Project Development – Reformatting
Only rarely does a project involve material that already exists in digital form. Texts, images, audio,
or video that are to become part of a digital project are generally reformatted from their original
analog format to a digital format. This process may serve various purposes, including preserving rare
or deteriorating materials, providing easy access to materials such as photos and slides that are not
easily handled, providing greater access to heavily used materials, and making texts searchable.
When new materials are brought into the UWDCC they are first thoroughly inventoried
and evaluated. Based on the evaluation of the materials, UWDCC staff decide the best approach for them to
be reformatted. The parameters selected for digitizing a particular item represent a balancing act between
detail, clarity, faithfulness, and ever increasing storage requirements. During the evaluation process, a
determination is made as to the level of detail necessary to adequately capture the information carried by the original object.
There are many handling and technical aspects to getting good digital images, or "scans," of original physical objects such as photographs or pages from a book. The goal is to balance productivity and quality. Original materials that are not fragile can be disbound and are reformatted using a high-speed scanner. This type of scanner uses a feeding system, similar to a fax machine, which processes pages in large batches.
Books that cannot be disbound and other fragile items may be reformatted using flatbed scanners, similar to the types of scanners many people have in their homes.
Books and fragile items can also be reformatted using a more elaborate overhead scanning system called a Pulnix.
Adaptation to the flatbed scanner allows for scanning glass negatives, and special scanners are also used for reformatting slides. A high-quality, master derivative TIFF image (Tagged Image File Format) is initially produced when scanning. From this scan, a script automatically produces smaller-sized derivatives to be used on the web. Some additional work is also occasionally needed, such as cropping (removing part of the image) or rotating the images.

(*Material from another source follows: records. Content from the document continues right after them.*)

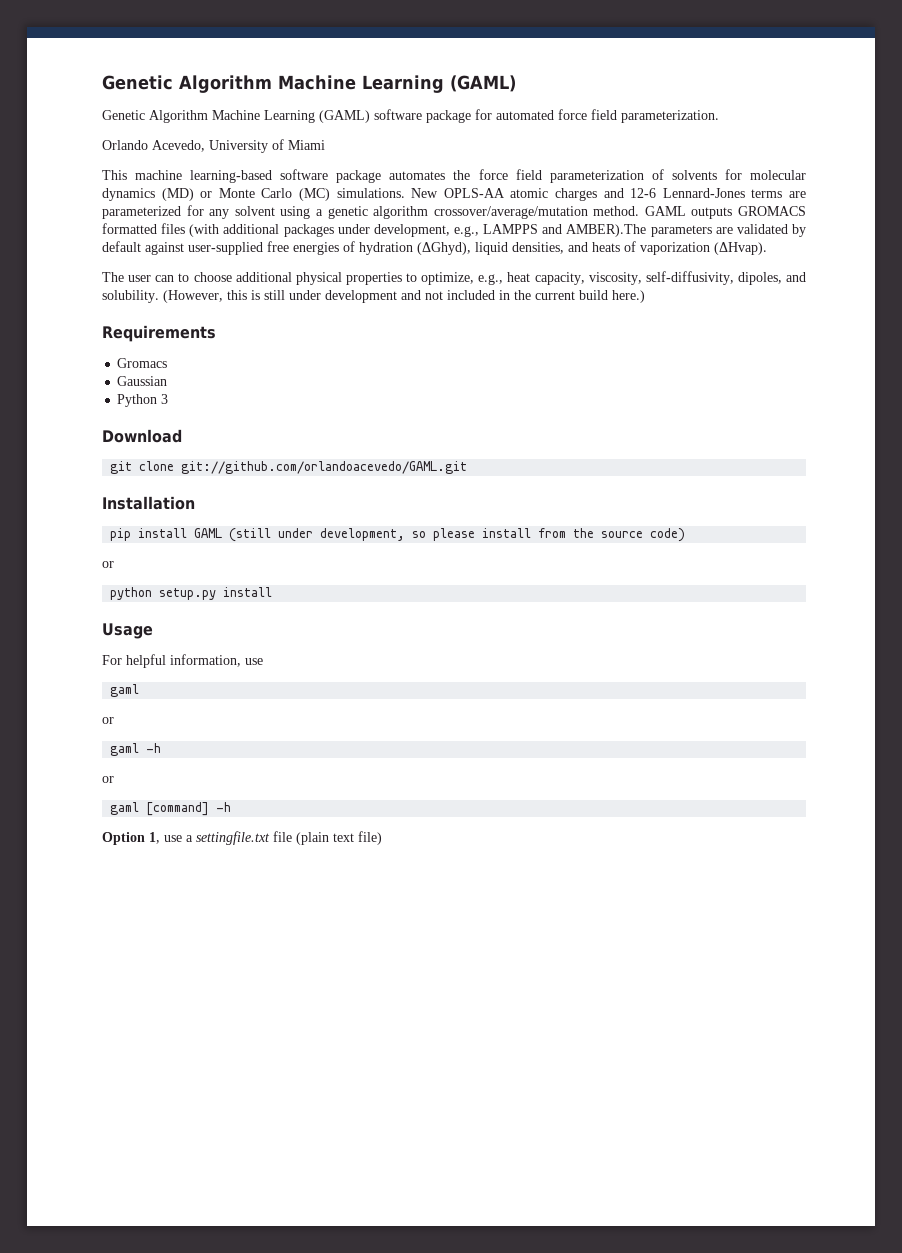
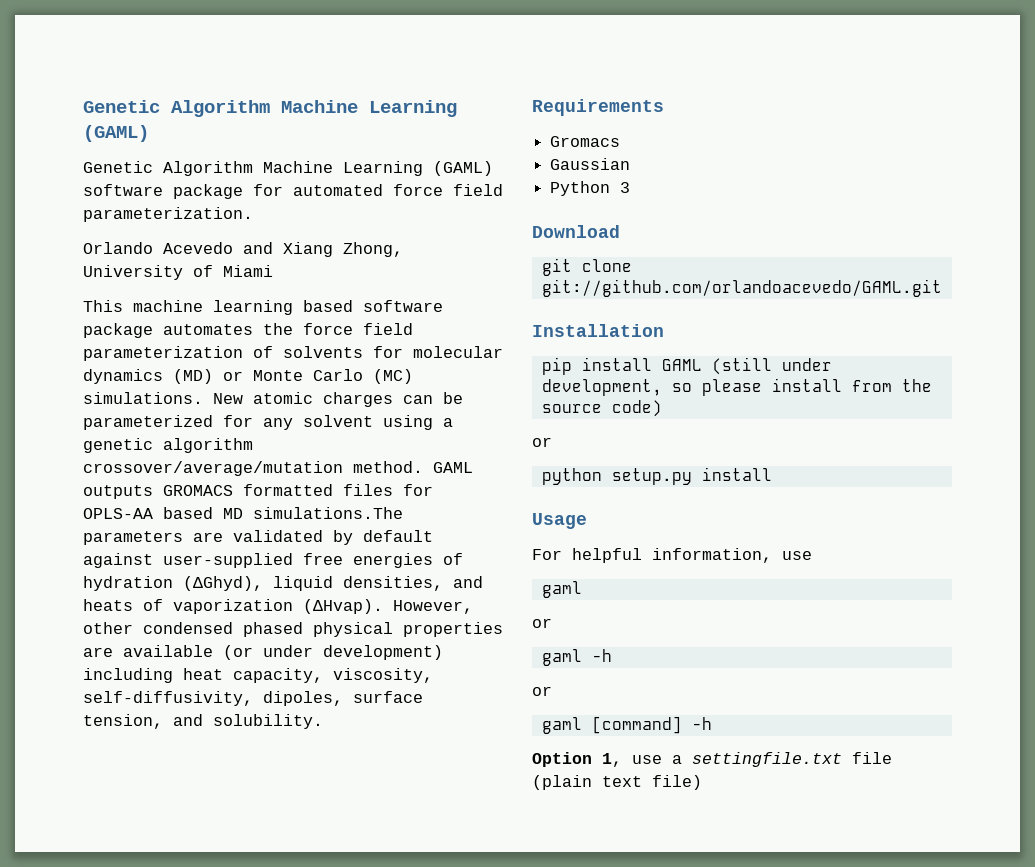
[152,140,205,152] Acevedo, -> [163,242,403,257] Acevedo and Xiang Zhong,
[190,170,273,183] learning-based -> [213,300,353,315] learning based
[443,188,505,198] OPLS-AA -> (243, 398) none
[603,188,807,198] and 12-6 Lennard-Jones terms are -> [403,392,463,404] can be
[189,224,647,237] (with additional packages under development, e.g., LAMPPS and AMBER).The -> [403,484,433,496] [83,507,403,519] for OPLS-AA based MD simulations.The
[102,272,504,285] // The user can to choose additional physical properties to optimize, e.g., -> [393,600,473,614] [83,622,503,637] [83,645,443,660] [83,668,173,683] However, other condensed phased physical properties are available (or under development) including
(782, 278) none -> [353,691,423,703] [83,714,163,729] surface tension,
[163,290,645,303] (However, this is still under development and not included in the current build here.) -> (323, 721) none

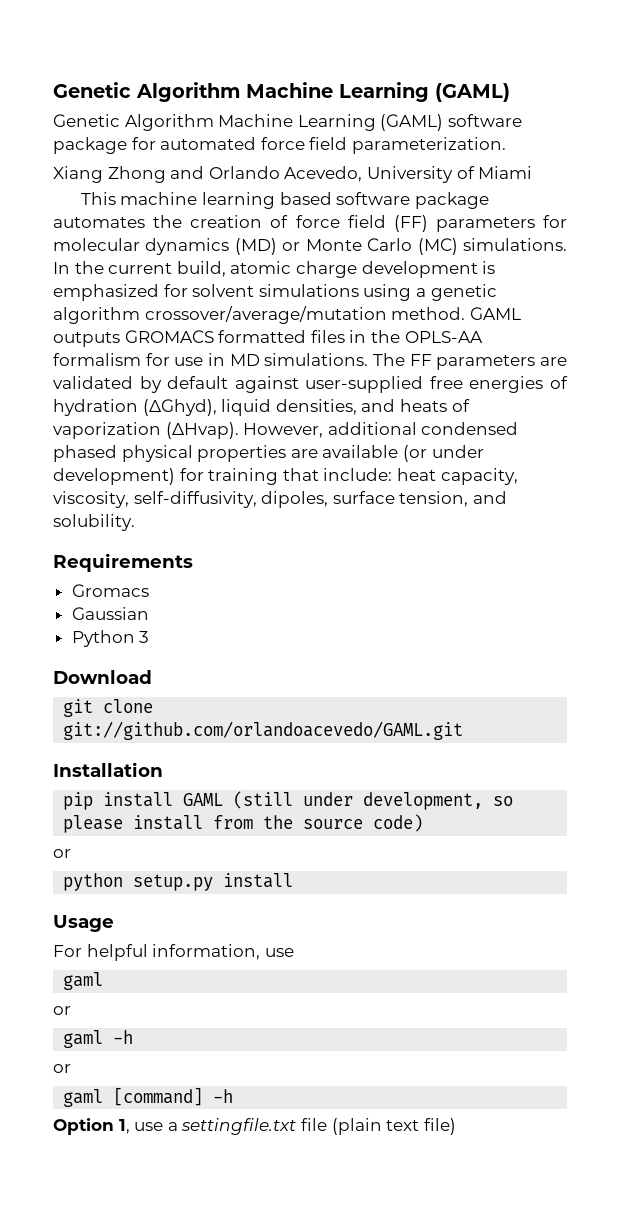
[83,242,403,257] Orlando Acevedo and Xiang Zhong, -> [53,166,363,183] Xiang Zhong and Orlando Acevedo,
[303,323,413,335] [83,346,363,361] force field parameterization of solvents -> [190,215,535,232] creation of force field (FF) parameters
[213,392,463,407] [83,415,373,430] New atomic charges can be parameterized for any solvent -> [53,261,496,278] [53,284,359,301] In the current build, atomic charge development is emphasized for solvent simulations
[403,484,433,496] [83,507,403,519] for OPLS-AA based MD simulations.The -> [349,330,483,343] [53,353,432,366] in the OPLS-AA formalism for use in MD simulations. The FF
[83,622,133,634] other -> [327,422,417,435] additional
[83,668,173,683] including -> [179,468,393,485] for training that include:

If the original work is a typeset text, such as a book, the scanned images may also be run through an optical character recognition (OCR) program. OCR is the method by which typeset and typed letters, numbers, and symbols are machine-read using optical sensing (usually a scanner) and a computer. A computer program analyzes the patterns and identifies the characters they represent, with some tolerance for less than perfect/uniform text. The end product is plain text, similar to what one might see in a word processing file. The clearer the original text page, the better the image-scan, and thus the more accurate the OCR'd text. Even the cleanest scan will not result in perfectly OCR'd text, however. The uncorrected OCR text is used for full-text keyword searching in the finished digital project.